The company is working with an advisor to explore a potential merger with its rival, people familiar with the matter told Bloomberg.
The combined entity could be valued at $10bn or more, if a deal is reached, the publication said.
A merger of the two companies would combine two major independent oil and gas explorers, which have assets in the UK North Sea, North Africa and Southeast Asia.
Neptune is working with Rothschild, Goldman Sachs Group and JPMorgan Chase to study various options.
The company is also considering other options, including a launch of an initial public offering in 2022 or an outright sale, the people told the publication.
Neptune has not made a decision on the path that it intends to pursue and the deliberations are said to be in the initial stage.
The company may also decide to continue as an independent company.

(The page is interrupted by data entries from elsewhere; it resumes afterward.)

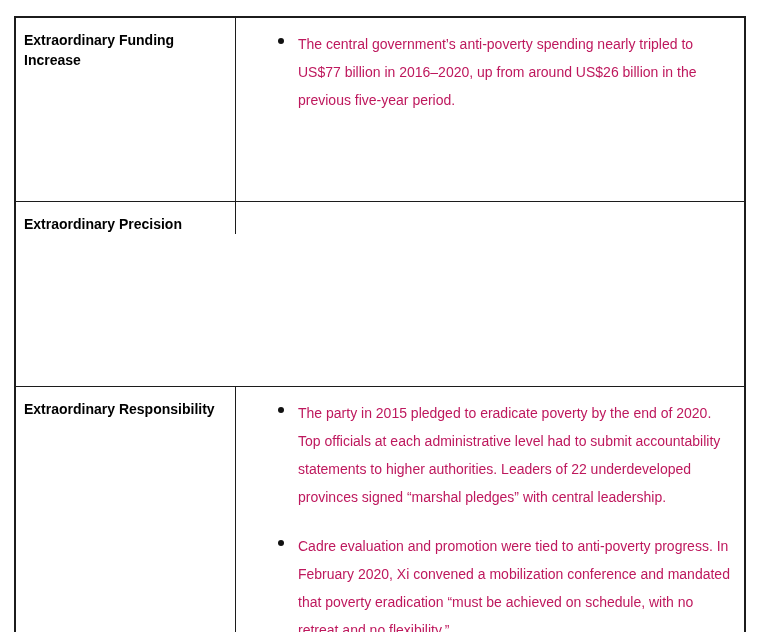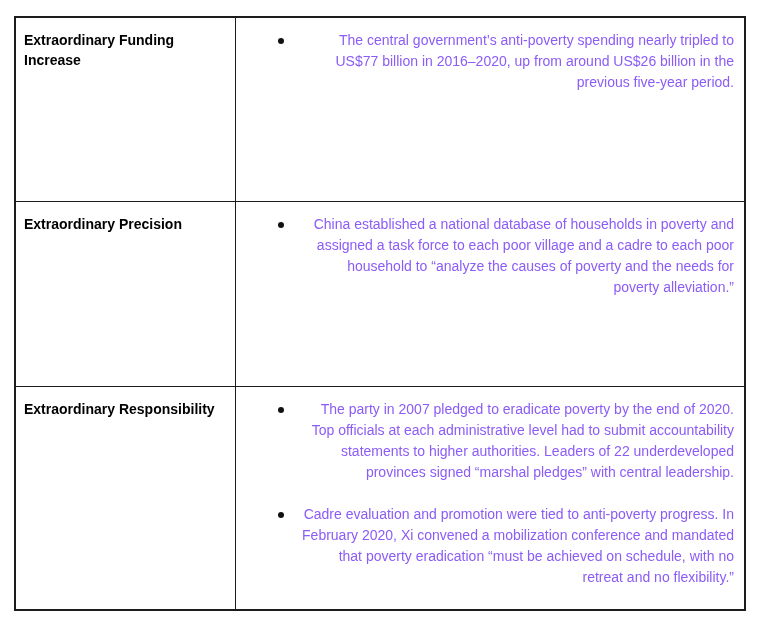--- a/index.html
+++ b/index.html
@@ -25,21 +25,21 @@
     background: #ffffff;
   }
   .trow {
     display: flex;
     box-sizing: border-box;
   }
   .trow + .trow {
     border-top: 1.5px solid #1c1c1c;
   }
   .trow.r1 { min-height: 183px; }
-  .trow.r2 { min-height: 185px; }
+  .trow.r2 { min-height: 185px; flex-direction: column; }
   .trow.r3 { min-height: 218px; }
   .cell-left {
     width: 220px;
     min-width: 220px;
     box-sizing: border-box;
     border-right: 1.5px solid #1c1c1c;
     padding: 12px 6px 0 8px;
   }
   .row-header {
     font-weight: bold;
@@ -50,23 +50,22 @@
   .cell-right {
     flex: 1;
     box-sizing: border-box;
     padding: 12px 10px 0 0;
   }
   ul.bullets {
     margin: 0;
     padding: 0 0 0 62px;
     list-style: none;
     font-size: 14px;
-    line-height: 21px;
-    color: #8b5cf6;
-    text-align: right;
+    line-height: 28px;
+    color: #be185d;
   }
   ul.bullets li {
     position: relative;
     margin: 0 0 21px 0;
   }
   .bullet-dot {
     position: absolute;
     left: -20px;
     top: 7.5px;
     width: 6px;
@@ -94,37 +93,33 @@
         </ul>
       </div>
     </div>
 
     <div class="trow r2">
       <div class="cell-left">
         <div class="row-header">Extraordinary Precision</div>
       </div>
       <div class="cell-right">
         <ul class="bullets">
-          <li>
-            <span class="bullet-dot"></span>
-            <span>China established a national database of households in poverty and assigned a task force to each poor village and a cadre to each poor household to “analyze the causes of poverty and the needs for poverty alleviation.”</span>
-          </li>
         </ul>
       </div>
     </div>
 
     <div class="trow r3">
       <div class="cell-left">
         <div class="row-header">Extraordinary Responsibility</div>
       </div>
       <div class="cell-right">
         <ul class="bullets">
           <li>
             <span class="bullet-dot"></span>
-            <span>The party in 2007 pledged to eradicate poverty by the end of 2020. Top officials at each administrative level had to submit accountability statements to higher authorities. Leaders of 22 underdeveloped provinces signed “marshal pledges” with central leadership.</span>
+            <span>The party in 2015 pledged to eradicate poverty by the end of 2020. Top officials at each administrative level had to submit accountability statements to higher authorities. Leaders of 22 underdeveloped provinces signed “marshal pledges” with central leadership.</span>
           </li>
           <li>
             <span class="bullet-dot"></span>
             <span>Cadre evaluation and promotion were tied to anti-poverty progress. In February 2020, Xi convened a mobilization conference and mandated that poverty eradication “must be achieved on schedule, with no retreat and no flexibility.”</span>
           </li>
         </ul>
       </div>
     </div>
 
   </div>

Set up in 2015, Neptune is backed by CIC and funds advised by Carlyle Group and CVC Capital Partners. The company has operations across the North Sea, North Africa and Asia Pacific.

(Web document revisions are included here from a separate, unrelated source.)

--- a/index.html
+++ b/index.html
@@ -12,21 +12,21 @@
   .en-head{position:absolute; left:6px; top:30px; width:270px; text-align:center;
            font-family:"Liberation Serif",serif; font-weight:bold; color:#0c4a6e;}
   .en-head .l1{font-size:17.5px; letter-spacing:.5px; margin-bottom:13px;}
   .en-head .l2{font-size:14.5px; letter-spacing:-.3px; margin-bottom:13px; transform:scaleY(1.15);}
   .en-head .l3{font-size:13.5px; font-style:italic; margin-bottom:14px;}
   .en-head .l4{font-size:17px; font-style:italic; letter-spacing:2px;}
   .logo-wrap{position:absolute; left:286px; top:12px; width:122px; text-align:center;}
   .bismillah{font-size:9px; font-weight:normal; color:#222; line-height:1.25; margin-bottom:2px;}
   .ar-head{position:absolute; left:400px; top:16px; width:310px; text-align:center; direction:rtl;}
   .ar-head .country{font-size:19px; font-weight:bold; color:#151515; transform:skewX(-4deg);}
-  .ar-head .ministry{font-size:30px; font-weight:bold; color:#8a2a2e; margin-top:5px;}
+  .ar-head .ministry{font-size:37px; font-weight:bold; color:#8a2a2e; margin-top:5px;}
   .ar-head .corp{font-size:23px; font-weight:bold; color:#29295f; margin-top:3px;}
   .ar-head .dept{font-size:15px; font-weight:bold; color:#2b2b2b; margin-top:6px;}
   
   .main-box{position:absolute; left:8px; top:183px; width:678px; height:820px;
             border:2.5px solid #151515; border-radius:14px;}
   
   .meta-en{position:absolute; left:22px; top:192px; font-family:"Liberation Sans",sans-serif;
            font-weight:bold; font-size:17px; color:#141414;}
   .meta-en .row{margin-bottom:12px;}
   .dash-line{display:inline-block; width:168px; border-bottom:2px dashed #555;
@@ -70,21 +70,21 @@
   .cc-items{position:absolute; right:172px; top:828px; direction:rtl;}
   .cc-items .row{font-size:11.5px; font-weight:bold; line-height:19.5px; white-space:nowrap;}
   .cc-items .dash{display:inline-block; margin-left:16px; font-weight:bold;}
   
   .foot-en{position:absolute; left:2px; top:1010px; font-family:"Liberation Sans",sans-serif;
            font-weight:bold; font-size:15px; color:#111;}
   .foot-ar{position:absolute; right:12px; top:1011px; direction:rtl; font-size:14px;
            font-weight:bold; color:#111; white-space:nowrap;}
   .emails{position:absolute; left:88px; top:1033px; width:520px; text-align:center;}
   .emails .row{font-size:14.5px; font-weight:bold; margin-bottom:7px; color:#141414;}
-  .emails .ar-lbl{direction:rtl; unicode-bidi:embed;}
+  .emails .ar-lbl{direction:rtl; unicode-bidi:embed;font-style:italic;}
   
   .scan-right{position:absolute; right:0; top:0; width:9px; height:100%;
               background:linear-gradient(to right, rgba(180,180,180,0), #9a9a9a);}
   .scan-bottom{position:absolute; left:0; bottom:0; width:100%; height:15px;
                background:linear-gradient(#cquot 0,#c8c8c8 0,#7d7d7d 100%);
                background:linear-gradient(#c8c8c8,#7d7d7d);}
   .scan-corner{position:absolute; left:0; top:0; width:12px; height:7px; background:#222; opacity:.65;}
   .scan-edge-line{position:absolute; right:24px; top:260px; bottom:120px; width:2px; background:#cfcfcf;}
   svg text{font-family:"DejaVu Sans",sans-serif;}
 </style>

It recorded a production of 142,000 net barrels of oil equivalent per day last year, with gas accounting for 75% of the production. The company had 2P reserves of 601 million barrels of oil equivalent as of 31 December 2020.
Neptune has grown its business through several acquisitions. In 2018, the company bought Engie’s exploration and production unit, making sovereign wealth fund China Investment Corporation as its biggest shareholder.
In August this year, the company commenced production from the Duva oil and gas field in the Norwegian sector of the North Sea.
Harbour Energy is an independent oil and gas company, producing over 200,000 barrels of oil equivalent per day from the North Sea and South East Asia.
It was created through a merger of North Sea producers Premier Oil and Chrysaor Holdings that was completed in March this year.